Windows UI Element Detector

Windows UI Element Detector — Try the Live Demo

Tag: Computer Vision · Windows Automation · Live Demo · Open Source

What this tool does

Windows UI Element Detector is a browser-based demo of a computer-vision model that finds interactive elements in any Windows screenshot — buttons, text fields, checkboxes, dropdowns, icons, tabs, and menu items. Upload a screenshot, get bounding boxes and JSON output back in seconds.

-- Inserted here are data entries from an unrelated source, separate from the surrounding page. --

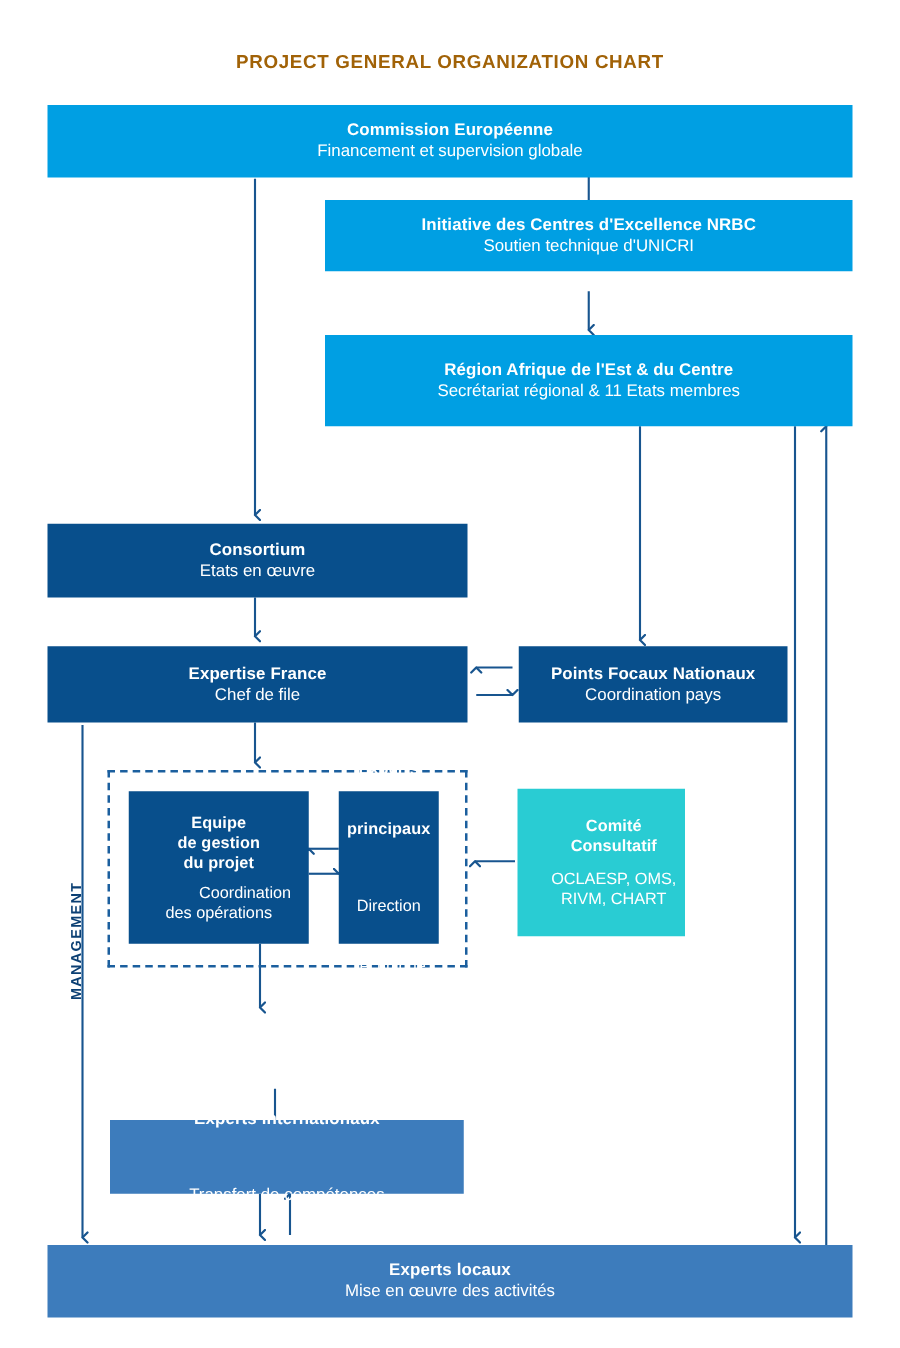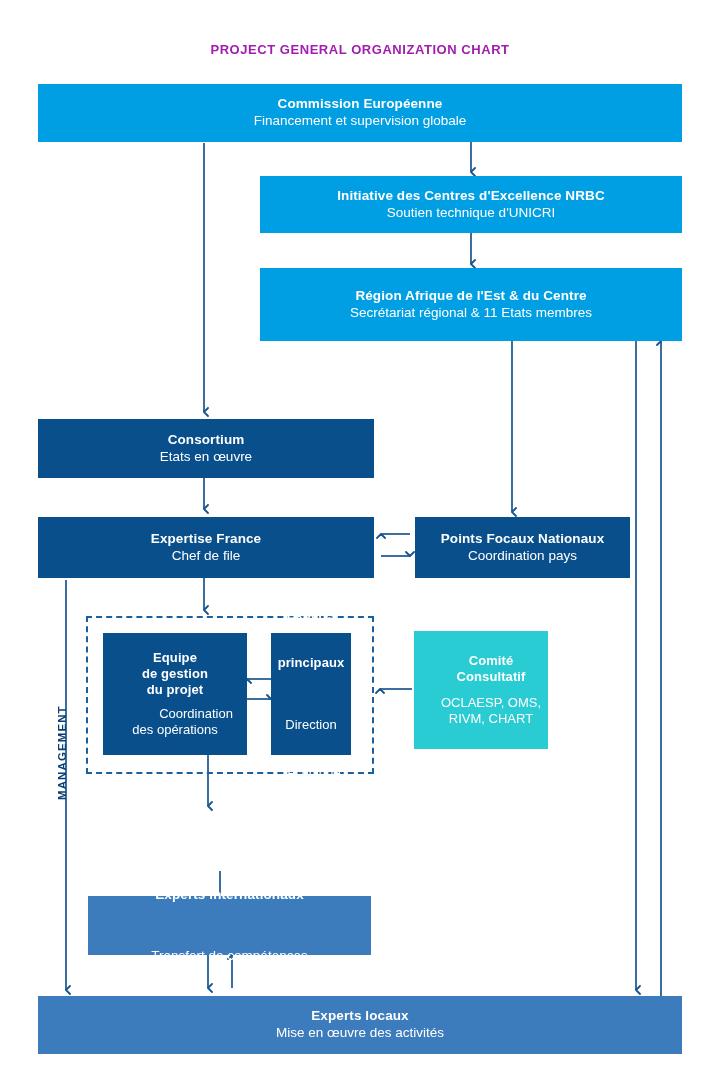--- a/index.html
+++ b/index.html
@@ -29,9 +29,9 @@
 
   .title{
     position:absolute;
-    color:#a21caf;
+    color:#a16207;
     font-weight:bold;
-    font-size:13px;
+    font-size:15px;
     letter-spacing:.55px;
     text-align:center;
     display:flex;align-items:center;justify-content:center;

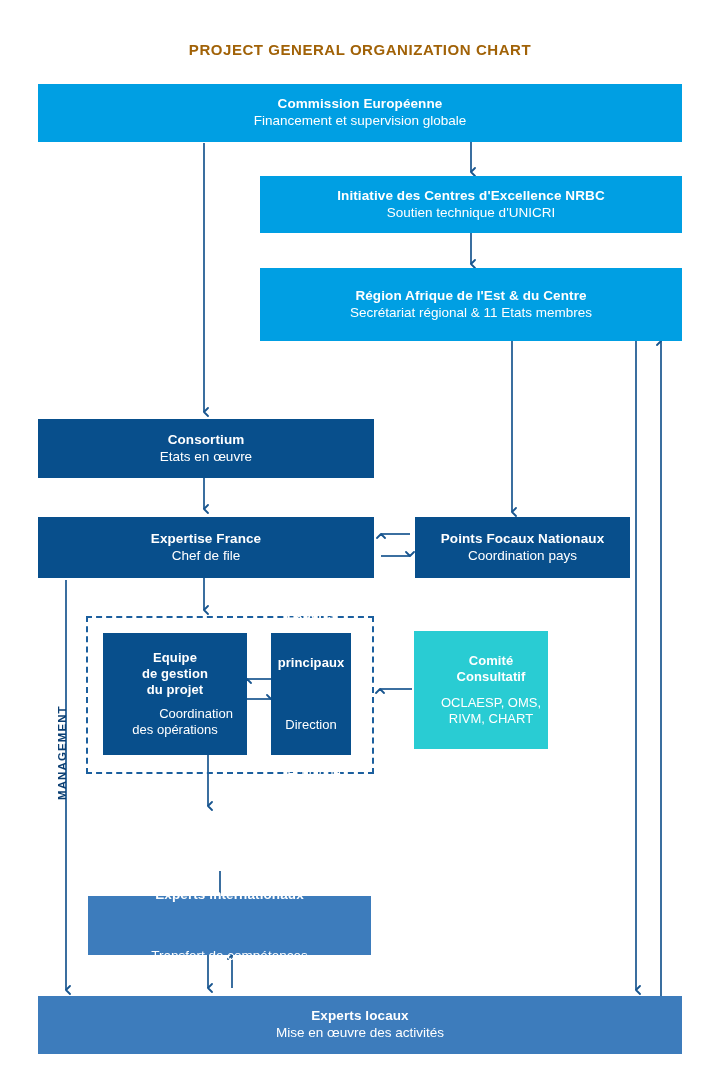--- a/index.html
+++ b/index.html
@@ -120,7 +120,7 @@
     <span class="s">Financement et supervision globale</span>
   </div>
 
-  <div class="box" style="left:260px;top:176px;width:422px;height:57px;background:#009FE3;">
+  <div class="box" style="left:260px;top:160px;width:422px;height:57px;background:#009FE3;">
     <span class="t">Initiative des Centres d'Excellence NRBC</span>
     <span class="s">Soutien technique d'UNICRI</span>
   </div>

Under the hood it runs YOLO11s fine-tuned on 3,000 synthetic Windows-style UI screenshots, with EasyOCR for text reading and rapidfuzz for fuzzy label matching. No cloud APIs. No data sent anywhere. Everything runs locally on the Space hardware.

Who needs this

UI automation agents that rely on native accessibility APIs — pywinauto, UIAutomation — regularly fail on custom-rendered controls, Electron apps, and heavily themed enterprise software. When the accessibility tree returns nothing, you need a vision fallback. This demo lets you test whether the model works on your specific application before integrating the library into your pipeline.

How to use the demo

Upload any Windows screenshot — a dialog box, a settings panel, a full desktop window. Adjust the confidence threshold to control how many detections appear. Use the IoU slider to tune overlap suppression. Filter by class if you only care about buttons or text fields. Hit Detect.

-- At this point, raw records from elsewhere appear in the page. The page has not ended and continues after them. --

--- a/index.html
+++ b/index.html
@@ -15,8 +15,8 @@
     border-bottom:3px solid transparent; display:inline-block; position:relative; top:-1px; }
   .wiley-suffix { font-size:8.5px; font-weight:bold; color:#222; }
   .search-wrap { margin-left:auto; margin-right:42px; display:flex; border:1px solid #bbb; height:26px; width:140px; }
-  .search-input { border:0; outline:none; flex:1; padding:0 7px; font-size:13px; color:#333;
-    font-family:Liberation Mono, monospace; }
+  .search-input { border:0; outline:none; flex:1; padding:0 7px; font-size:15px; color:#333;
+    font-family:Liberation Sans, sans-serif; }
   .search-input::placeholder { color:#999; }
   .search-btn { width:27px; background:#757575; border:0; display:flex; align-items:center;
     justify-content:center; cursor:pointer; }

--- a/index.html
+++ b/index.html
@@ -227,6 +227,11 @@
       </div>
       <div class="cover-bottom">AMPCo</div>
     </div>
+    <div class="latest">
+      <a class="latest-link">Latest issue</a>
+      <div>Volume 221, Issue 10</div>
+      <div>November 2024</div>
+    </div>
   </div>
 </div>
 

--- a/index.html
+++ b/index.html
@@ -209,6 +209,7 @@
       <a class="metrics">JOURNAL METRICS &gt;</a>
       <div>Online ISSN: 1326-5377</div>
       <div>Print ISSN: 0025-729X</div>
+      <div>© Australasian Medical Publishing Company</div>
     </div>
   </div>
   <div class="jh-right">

The overlay shows bounding boxes with class labels and confidence scores. The JSON output gives you the raw data: class name, bounding box coordinates, score — ready to copy into your integration.

Controls:

Confidence threshold — lower it to catch more elements, raise it to keep only high-certainty detections
IoU threshold (NMS) — controls how aggressively overlapping boxes are merged
Filter classes — select specific element types or leave empty to detect all seven

Model performance

Trained on NVIDIA RTX 5060 (Blackwell, 8 GB) for 120 epochs on 3,000 synthetic Windows screenshots generated via Playwright — no manual annotation required.

Overall metrics:

Metric	Value
mAP@50	0.989
mAP@50–95	0.954
Precision	0.996
Recall	0.973
CPU inference (Apple M2 Pro)	44–79 ms
GPU inference (RTX 5060)	2–5 ms

Per-class AP@50:

Component	Score
Button	0.9919
Textbox	0.9771
Checkbox	0.9864
Dropdown	0.9829
Icon	0.9950
Tab	0.9950
Menu item	0.9915

Use it in your project

The library installs with a single command. Model weights download automatically from HuggingFace on first run.

pip install -e .

from local_ui_locator import detect_elements, find_by_text, safe_click_point

# Detect all UI elements
detections = detect_elements("screenshot.png", conf=0.3)
for det in detections:
    print(f"{det.type}: {det.bbox} (score={det.score:.2f})")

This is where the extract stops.